Enough to make you gag
T
here’s an idea floating around the state capital that calls for enacting legislation to prohibit parents from discussing the quality of their children’s teachers in public.
The concept is so outrageously incredible that it bears repeating: The Legislature would gag mothers and fathers to prevent public dissemination of teacher performance ratings.
Here, Mr. and Mrs. Jones, you are entitled to know how Johnny’s teacher scored in the new evaluation system, but you will face the full brunt of the law if you give anyone the information.
Now, no one in the Legislature will own up to being the author of a notion well-suited for the National People’s Congress of Beijing.
And Gov. Cuomo, no, no, no, it certainly didn’t originate with him. But it has lived and breathed nonetheless.
Quoth the august newspaper of record: “Supporters and opponents of public access note several complicating factors, including the question of whether parents could be prevented from publicizing the evaluations of their children’s teachers in a newspaper or on a blog, for instance.”
Go ahead, we dare lawmakers. They’d be pilloried in court if they managed to escape being burned at the stake.
More than anything, the secret power-playing shows how potent a force the teachers unions are in Albany — so powerful that they’ve buffaloed the Legislature into considering the possibility of trampling the First Amendment rights of millions of New Yorkers for the purpose of protecting their members from public scrutiny.
Cuomo and the Legislature this year approved a landmark bill aimed at rating teachers by how much learning they impart.
The courts have ruled those ratings are available to the public under the Freedom of Information Law, as happened when the city Education Department was ordered to release the ratings of thousands of teachers that had been prepared under a pilot program.
The teachers hated seeing their names listed, but parents loved it. They also proved more than capable of grasping the subtleties.
The new evaluation system is not experimental. It was drawn up in a detailed process, and the methodologies are being negotiated with the unions. So there should be no hesitation about opening the full records to everyone.
Yet some, including Cuomo, seem inclined to limit the public release of the data.
Their first idea was to give the information only to parents, but the unions got worried that parents would turn around and make all known.

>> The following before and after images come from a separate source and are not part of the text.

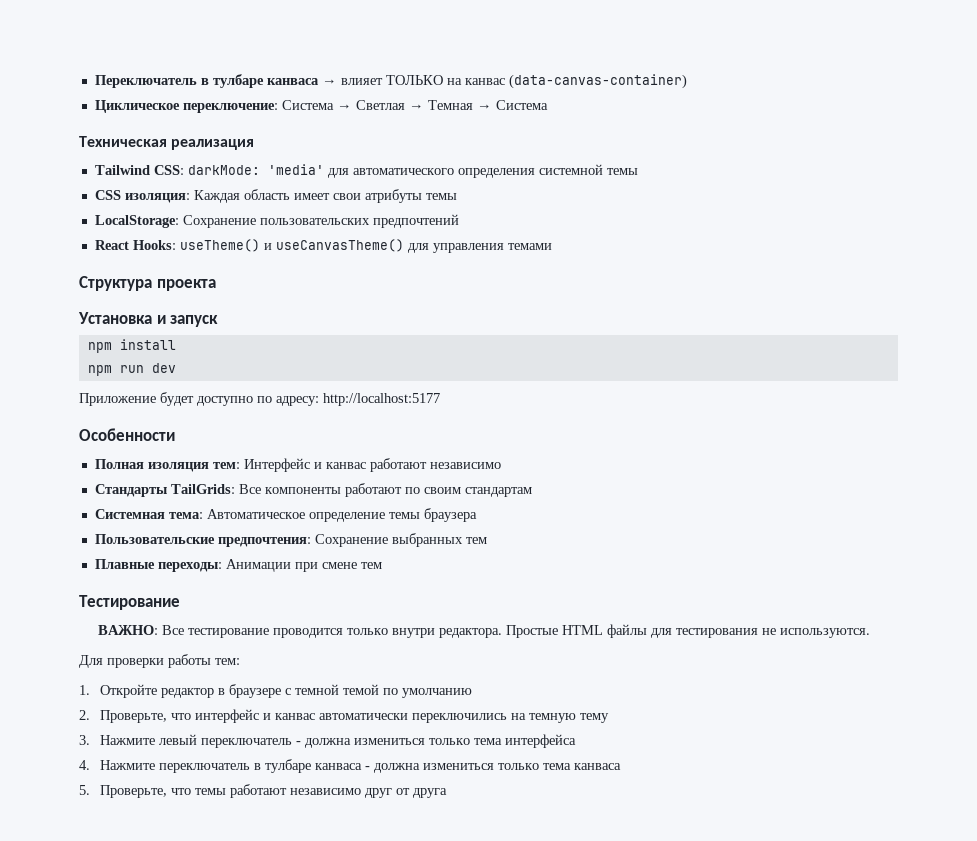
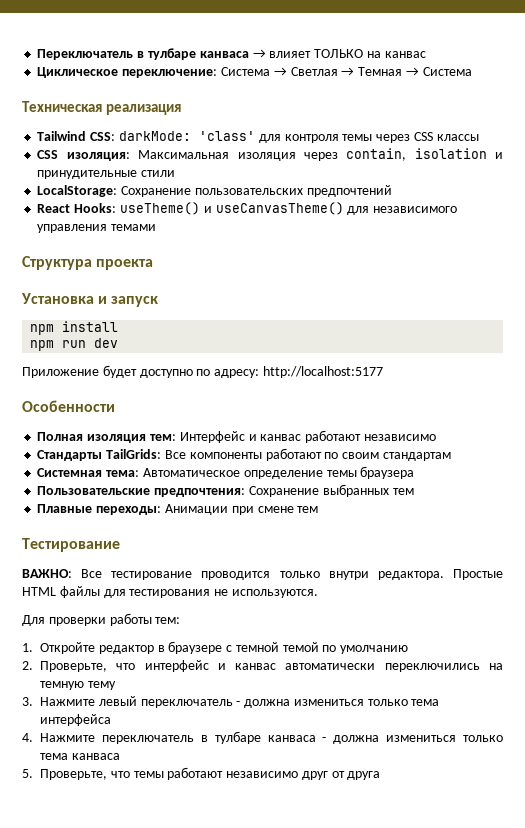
- Переключатель в тулбаре канваса → влияет ТОЛЬКО на канвас (data-canvas-container)
+ Переключатель в тулбаре канваса → влияет ТОЛЬКО на канвас
- Tailwind CSS: darkMode: 'media' для автоматического определения системной темы
- CSS изоляция: Каждая область имеет свои атрибуты темы
+ Tailwind CSS: darkMode: 'class' для контроля темы через CSS классы
+ CSS изоляция: Максимальная изоляция через contain, isolation и принудительные стили
- React Hooks: useTheme() и useCanvasTheme() для управления темами
+ React Hooks: useTheme() и useCanvasTheme() для независимого управления темами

Interested members of the public then raised the point that people who didn’t have kids in a particular school would want to know about the quality of the staff before enrolling or moving into a neighborhood. That led to the possibility of releasing general, facultywide information. Stop the nonsense. Cuomo needs to lead Albany to the understanding that teacher performance ratings are of high public interest and must stay public.